__Version difference data__
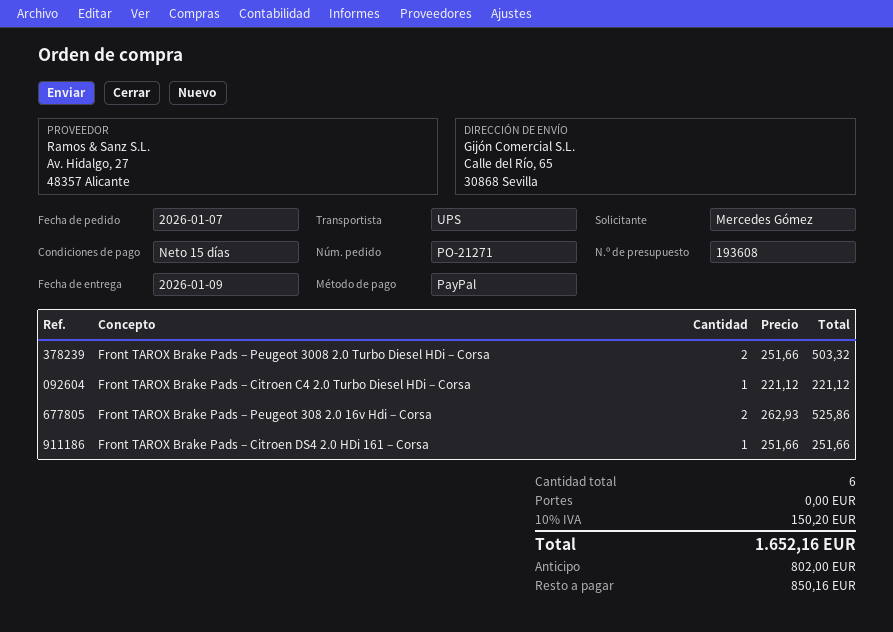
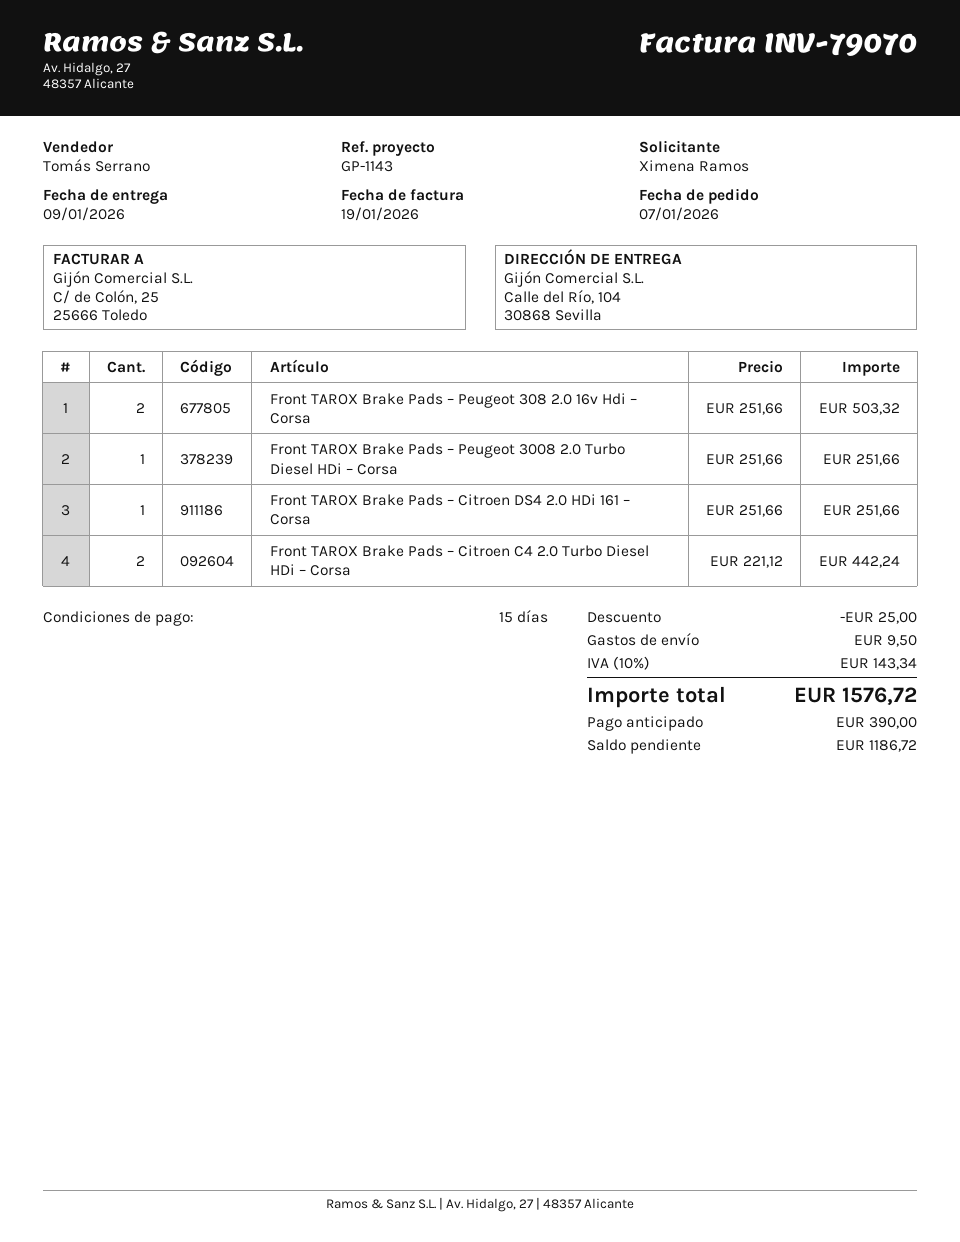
ordered by: Mercedes Gómez -> Ximena Ramos
ship to: Calle del Río, 65, 30868 Sevilla -> Calle del Río, 104, 30868 Sevilla
Front TAROX Brake Pads – Peugeot 3008 2.0 Turbo Diesel HDi – Corsa: 2 x 251.66 = 503.32 -> 1 x 251.66 = 251.66
Front TAROX Brake Pads – Citroen C4 2.0 Turbo Diesel HDi – Corsa: 1 x 221.12 = 221.12 -> 2 x 221.12 = 442.24
Front TAROX Brake Pads – Peugeot 308 2.0 16v Hdi – Corsa: 2 x 262.93 = 525.86 -> 2 x 251.66 = 503.32
discount: none -> 25.00
shipping: 0.00 -> 9.50
tax: 10% = 150.20 -> 10% = 143.34
total: 1652.16 -> 1576.72
deposit: 802.00 -> 390.00
balance: 850.16 -> 1186.72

__Task to complete__
Nothing may be altered when you restate the records, but every picture must be dropped.

__Exercise result__
ordered by: Mercedes Gómez -> Ximena Ramos
ship to: Calle del Río, 65, 30868 Sevilla -> Calle del Río, 104, 30868 Sevilla
Front TAROX Brake Pads – Peugeot 3008 2.0 Turbo Diesel HDi – Corsa: 2 x 251.66 = 503.32 -> 1 x 251.66 = 251.66
Front TAROX Brake Pads – Citroen C4 2.0 Turbo Diesel HDi – Corsa: 1 x 221.12 = 221.12 -> 2 x 221.12 = 442.24
Front TAROX Brake Pads – Peugeot 308 2.0 16v Hdi – Corsa: 2 x 262.93 = 525.86 -> 2 x 251.66 = 503.32
discount: none -> 25.00
shipping: 0.00 -> 9.50
tax: 10% = 150.20 -> 10% = 143.34
total: 1652.16 -> 1576.72
deposit: 802.00 -> 390.00
balance: 850.16 -> 1186.72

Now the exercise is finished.